Secukinumab effective option in psoriatic arthritis and axial manifestations, Finds study
Researchers have recently noted that secukinumab 300 mg and 150 mg provided significant improvement in signs and symptoms of axial disease compared with placebo in patients with PsA, as published in the Annals of Rheumatic Diseases. Secukinumab, a fully human monoclonal antibody that directly inhibits IL-17A, has provided significant and sustained improvement in the signs and symptoms...
Researchers have recently noted that secukinumab 300 mg and 150 mg provided significant improvement in signs and symptoms of axial disease compared with placebo in patients with PsA, as published in the Annals of Rheumatic Diseases.
Secukinumab, a fully human monoclonal antibody that directly inhibits IL-17A, has provided significant and sustained improvement in the signs and symptoms of active PsA and axSpA. Hence, the objective of the MAXIMISE (Managing AXIal Manifestations in psorIatic arthritis with SEcukinumab) trial was to specifically evaluate the efficacy and safety of secukinumab 300 mg and 150 mg in managing axial manifestations in patients with PsA with an inadequate response to non-steroidal anti-inflammatory drugs (NSAIDs).
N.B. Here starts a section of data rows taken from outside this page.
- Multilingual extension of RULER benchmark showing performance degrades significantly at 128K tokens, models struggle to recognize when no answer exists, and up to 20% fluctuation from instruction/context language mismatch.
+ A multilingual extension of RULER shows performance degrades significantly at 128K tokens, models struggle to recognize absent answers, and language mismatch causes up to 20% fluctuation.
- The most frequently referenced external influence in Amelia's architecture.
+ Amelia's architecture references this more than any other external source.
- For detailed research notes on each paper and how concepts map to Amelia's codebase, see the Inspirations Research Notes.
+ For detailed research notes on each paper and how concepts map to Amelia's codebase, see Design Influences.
Xenofon Baraliakos and associates from the Rheumazentrum Ruhrgebiet, Ruhr-University Bochum, Nordrhein-Westfalen, Germany carried out this phase 3b, a double-blind, placebo-controlled, multi-center 52-week trial which included patients above 18 years of age, all of whom were previously diagnosed with PsA and classified by ClASsification criteria for Psoriatic Arthritis (CASPAR) criteria, with spinal pain Visual Analogue Score ≥40/100 and Bath Ankylosing Spondylitis Disease Activity Index (BASDAI) score ≥4 despite the use of at least two non-steroidal anti-inflammatory drugs (NSAIDs). The authors randomized the patients in the ratio of 1:1:1 to secukinumab 300 mg, secukinumab 150 mg, or placebo weekly for 4 weeks and every 4 weeks thereafter. Patients were randomly assigned; 167 to secukinumab 300 mg, 165 to secukinumab 150 mg, and 166 to placebo. At week 12, placebo patients were re-randomized to secukinumab 300/150 mg. The primary endpoint was ASAS20 (Assessment of SpondyloArthritis international Society) response with secukinumab 300 mg at week 12. The following results were highlighted- a. Secukinumab 300 mg and 150 mg significantly improved ASAS20 response versus placebo at week 12 (63% and 66% vs 31% placebo). b. The OR (95% CI) comparing secukinumab 300 mg and 150 mg versus placebo, using a logistic regression model after multiple imputation, was 3.8 (2.4 and 6.1) and 4.4 (2.7 and 7.0; p<0.0001). Hence, the authors concluded that "Secukinumab 300 mg and 150 mg provided significant improvement in signs and symptoms of axial disease compared with placebo in patients with PsA and axial manifestations with inadequate response to NSAIDs."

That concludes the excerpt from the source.